Quelles en sont les causes ?

  • Le CO2 n’a pas augmenté plus que les années précédentes : une croissance de 2,8 ppm, comme en 2019, 2020, 2021.
  • La hausse de la teneur en méthane est plus faible que les années passées : 12,7 ppb .
  • L’ozone présente une couche identique aux deux années précédentes : 278 DU.
  • Le réchauffement anthropique identique aux années précédentes explique une hausse de 0,015 °C sur douze mois

Cette augmentation de température a été observée entre les deux tropiques, et dans l’hémisphère Nord ; elle est absente au niveau des pôles. Elle a commencé en mars. Seul le soleil est capable de fournir une énergie aussi considérable.

Alors, regardons du côté du soleil et d’El Niño

  • Le soleil présente une hausse de l’éclairement de grande envergure, la plus importante depuis 1960.
  • La Nina recule pour laisser la place à El Nino.

Si nous utilisons les historiques de leurs influences sur la température moyenne de la Terre, nous obtenons : 0,05 °C pour le soleil, 0,19 °C pour la Nina — El Niño soit 0,24 °C sur douze mois.
Reste à expliquer l’autre partie de l’augmentation.

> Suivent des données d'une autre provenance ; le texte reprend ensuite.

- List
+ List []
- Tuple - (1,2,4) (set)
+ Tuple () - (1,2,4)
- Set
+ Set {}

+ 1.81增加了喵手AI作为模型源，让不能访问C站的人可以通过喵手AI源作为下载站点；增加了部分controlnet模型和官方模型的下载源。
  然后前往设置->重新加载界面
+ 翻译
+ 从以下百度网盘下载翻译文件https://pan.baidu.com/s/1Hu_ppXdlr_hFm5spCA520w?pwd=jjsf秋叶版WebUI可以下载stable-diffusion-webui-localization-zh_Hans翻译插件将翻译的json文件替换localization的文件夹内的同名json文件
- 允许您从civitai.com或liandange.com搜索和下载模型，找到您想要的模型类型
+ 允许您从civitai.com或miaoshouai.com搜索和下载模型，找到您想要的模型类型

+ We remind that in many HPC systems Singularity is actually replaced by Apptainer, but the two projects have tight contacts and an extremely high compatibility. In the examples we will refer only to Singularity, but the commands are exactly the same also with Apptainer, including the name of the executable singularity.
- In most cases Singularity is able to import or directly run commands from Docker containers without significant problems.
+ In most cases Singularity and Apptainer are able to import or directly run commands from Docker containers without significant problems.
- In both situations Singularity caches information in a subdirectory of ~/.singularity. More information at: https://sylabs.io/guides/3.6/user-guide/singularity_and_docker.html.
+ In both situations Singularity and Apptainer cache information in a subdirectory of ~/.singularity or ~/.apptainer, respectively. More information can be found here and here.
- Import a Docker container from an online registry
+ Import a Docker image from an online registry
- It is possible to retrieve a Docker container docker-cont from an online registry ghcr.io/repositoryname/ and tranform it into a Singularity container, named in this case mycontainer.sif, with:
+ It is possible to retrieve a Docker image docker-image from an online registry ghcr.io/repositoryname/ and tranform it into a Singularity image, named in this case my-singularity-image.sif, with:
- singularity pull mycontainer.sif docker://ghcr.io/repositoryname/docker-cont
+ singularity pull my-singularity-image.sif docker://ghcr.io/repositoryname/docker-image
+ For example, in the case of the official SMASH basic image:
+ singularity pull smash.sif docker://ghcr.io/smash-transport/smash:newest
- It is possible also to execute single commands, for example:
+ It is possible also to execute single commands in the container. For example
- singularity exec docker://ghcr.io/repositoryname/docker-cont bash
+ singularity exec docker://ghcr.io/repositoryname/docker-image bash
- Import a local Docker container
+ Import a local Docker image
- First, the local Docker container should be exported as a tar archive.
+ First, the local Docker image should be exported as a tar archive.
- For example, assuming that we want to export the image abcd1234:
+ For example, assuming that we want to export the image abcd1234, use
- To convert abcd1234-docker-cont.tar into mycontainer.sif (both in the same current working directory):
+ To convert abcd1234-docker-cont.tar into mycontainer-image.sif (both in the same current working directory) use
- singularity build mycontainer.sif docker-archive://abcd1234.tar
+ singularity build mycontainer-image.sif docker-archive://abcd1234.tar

Avons-nous un effet amplificateur du couple ? Depuis un an, nous observons une humidité relative plus faible que les années précédentes. La Nina en refroidissant le Pacifique pendant 3 ans a-t-elle abaissé l’hygrométrie, et donc préparé les conditions d’un éclairement plus important au niveau du sol  ? C’est probable. Nous avons observé le même phénomène en février 2016, mais aussi fin 2009 et fin 1987.

L’augmentation brutale de l’humidité de la planète en septembre devrait réduire l’anomalie de température, en octobre, malgré la hausse toujours présente du soleil et d’El Niño.